陸玄聞言一笑,沒將她的話放在心上,故作嚴肅道:“你要不要?不要我可退了哈。”
“誰說我不要!”白暮雪趕緊把簪子護在胸前,像是怕他當真搶回去退了一樣。
她低下頭,將簪子往髮髻裡一插,手還有點微微發抖,插了幾下都沒插進去,最後還是陸玄看不過去,伸手幫她將那根玉蘭花簪穩穩地別進了髮髻間。
他的手指不經意間碰到她的耳朵,白暮雪的耳根又是一紅,她飛快地別過頭去,抬手輕輕摸了摸髮間那朵玉蘭花,然後深吸一口氣,轉過身來仰起臉看著陸玄,嘴角壓不住地往上翹。
“怎麼樣,好看嗎?”
午後的陽光從鋪子門口斜斜照進來,落在她烏黑的髮髻和那支白玉蘭花簪上,玉質溫潤,花瓣透光,襯得她整張臉都亮了幾分。
陸玄退後一步,歪頭端詳了一下,笑著點了點頭:“還不錯,很好看,挺適合你的。”
白暮雪聞言,臉頰微紅,低頭不語。
但陸玄已經提著東西往門外走了,背對著她揚了揚手上的東西,“走吧,該去拜訪師兄了。”
“等等我!”
白暮雪快步跟上去,她走在他身後半步的位置,偷偷摸了摸簪子上的玉蘭花雕紋,嘴角的笑怎麼也壓不下去。
二人最後去鎮上酒樓又打包了兩隻燒雞和一些酒菜。
採買齊整後,陸玄在街上攔了個大爺問路,那大爺一聽是找九叔的,熱情得不得了,親自把兩人送到鎮口,指著西邊一條土路說:“二位沿著這條路一直走,出了鎮子再走不到兩裡地,看見那一座孤零零的房子就是九叔的義莊。”
陸玄笑著謝過,和白暮雪沿著土路往西走去。
出了鎮子,路兩旁的房舍漸漸稀疏,取而代之的是一片片農田和幾處零星的樹木。
走了約莫一里多地,前方出現了一大片竹林,竹林邊緣挨著一座灰瓦白牆的院落,遠遠望去頗有幾分清幽之氣。

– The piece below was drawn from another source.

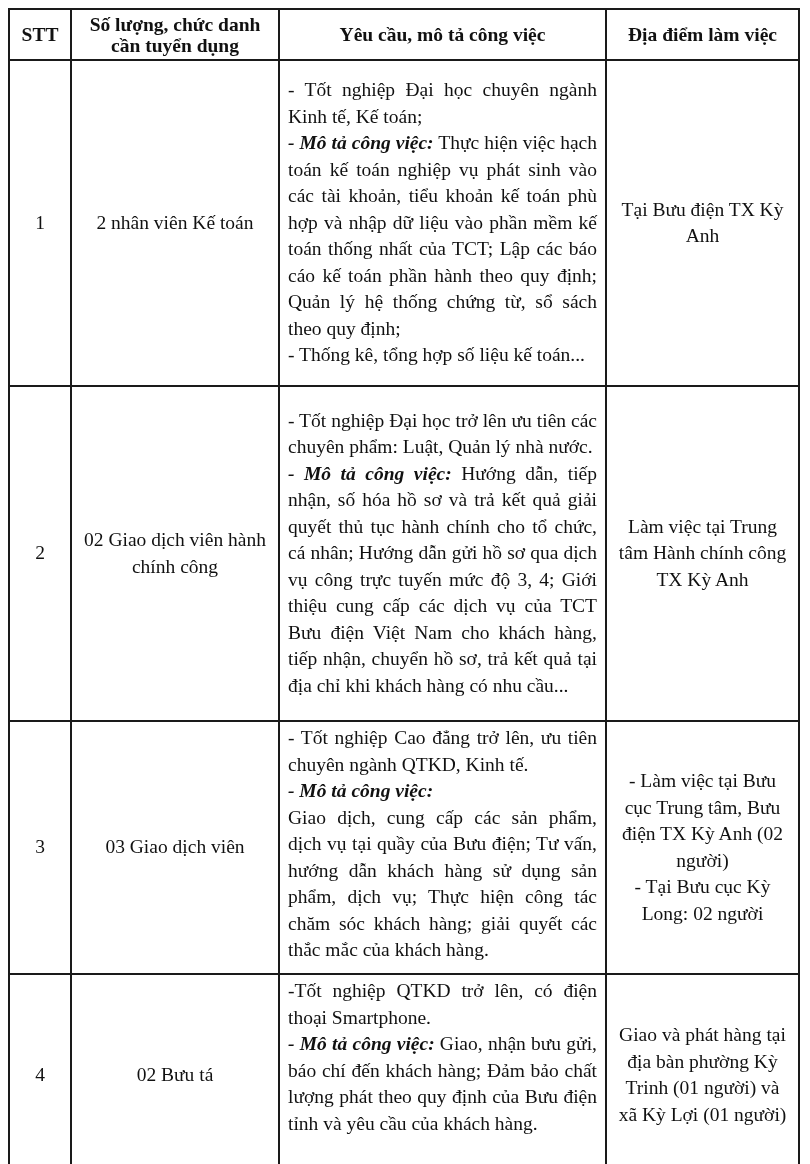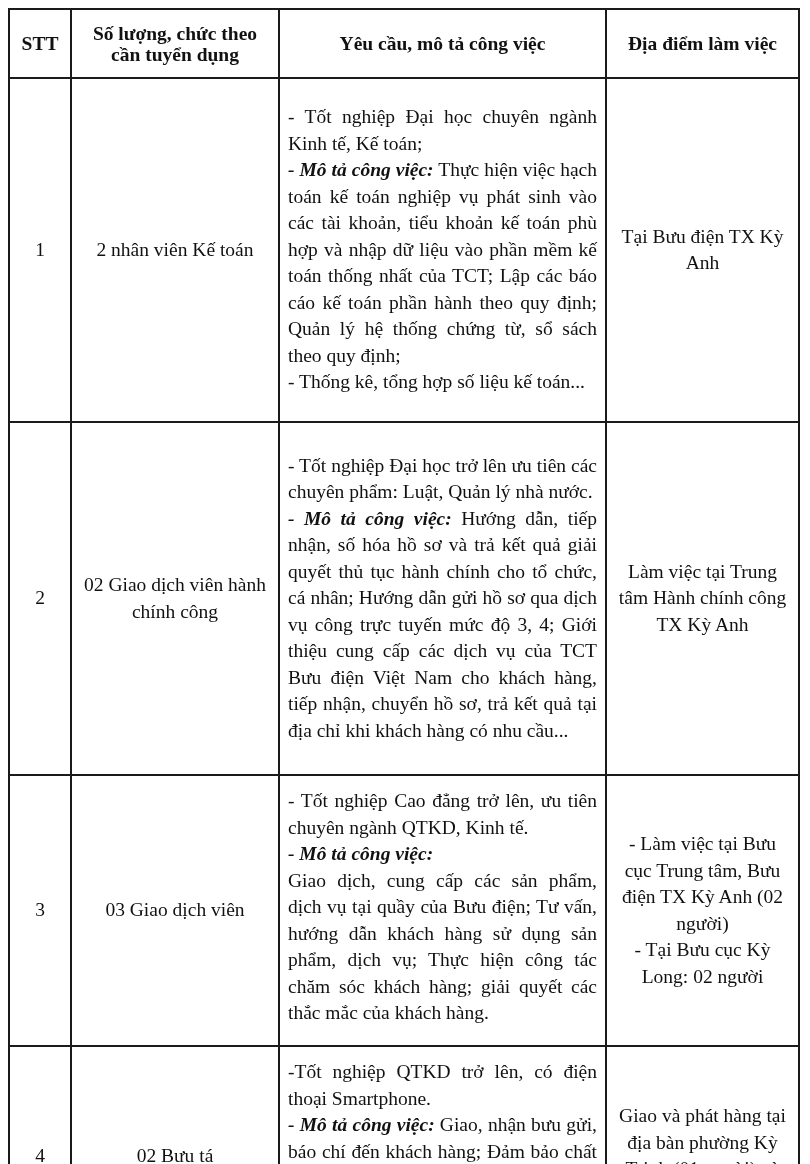"STT" table.jobs td, table.jobs th { padding: 12px 8px -> 3px 8px }
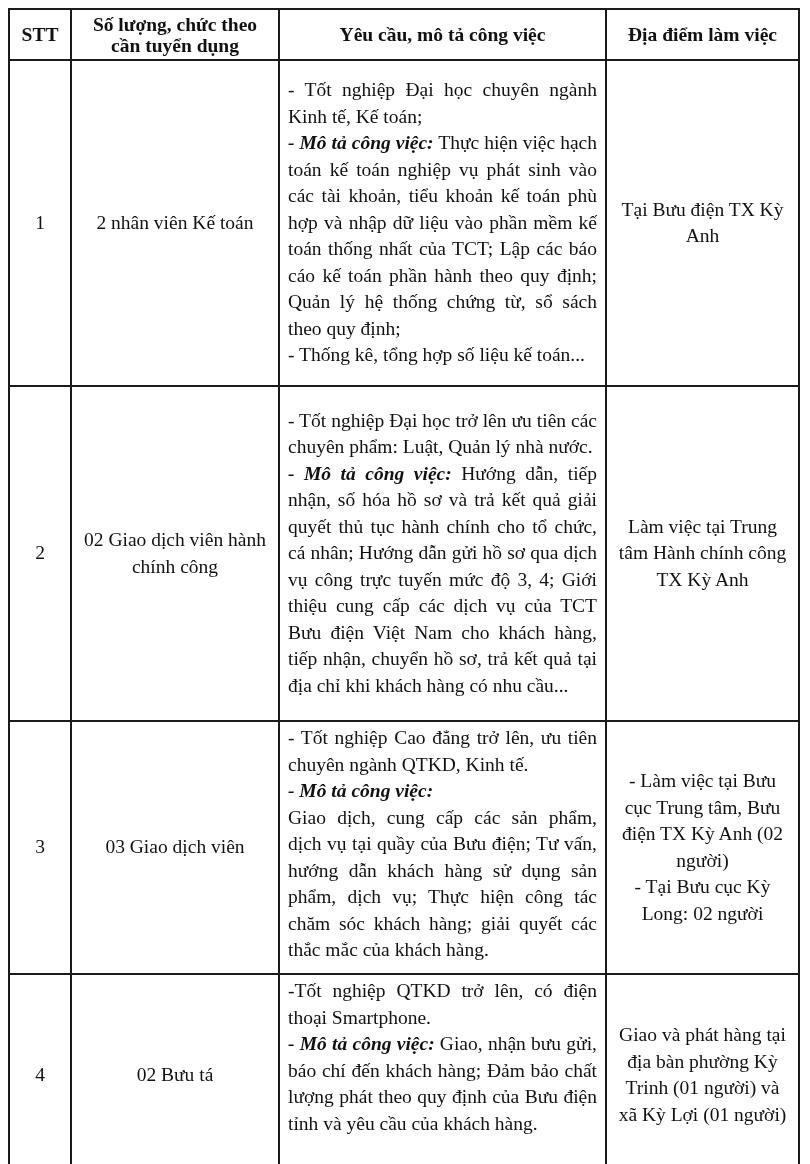"Số lượng, chức theo cần" th { text: theo -> danh }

兩人靠近院子,上方牌匾寫著義莊兩個大字,裡面隱約傳來咚咚的悶響,像是有人在練拳,虎虎生風,勁道十足。
白暮雪豎著耳朵聽了聽,壓低聲音道:“好像有人在練拳?”
陸玄點點頭,正要去推門,卻發現大門只是虛掩著,裡面傳來一個沉穩的聲音,語氣不急不緩,帶著幾分嚴厲:“秋生,八卦拳講究的是身隨步走,步隨身轉,你下盤再沉一點,雙腿別發飄!”

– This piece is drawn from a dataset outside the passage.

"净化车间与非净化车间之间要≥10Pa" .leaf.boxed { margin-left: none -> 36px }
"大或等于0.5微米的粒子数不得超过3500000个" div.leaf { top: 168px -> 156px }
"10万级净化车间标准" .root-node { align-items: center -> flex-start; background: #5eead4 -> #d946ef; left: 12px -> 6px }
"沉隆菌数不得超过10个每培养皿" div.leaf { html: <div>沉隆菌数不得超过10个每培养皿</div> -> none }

又一個年輕的聲音喘著粗氣應道:“師父,我腿都站麻了,能不能休息會兒啊。”
“文才,又想著偷懶,信不信我抽你!”
“腿麻了就對了,不麻說明你沒練到位,秋生你也別笑,你拳架子倒是擺得好看,力全散了,一拳打出去連蚊子都打不死,收腹,沉肩,再來!”
陸玄和白暮雪對視一眼,兩人不約而同地放輕了腳步。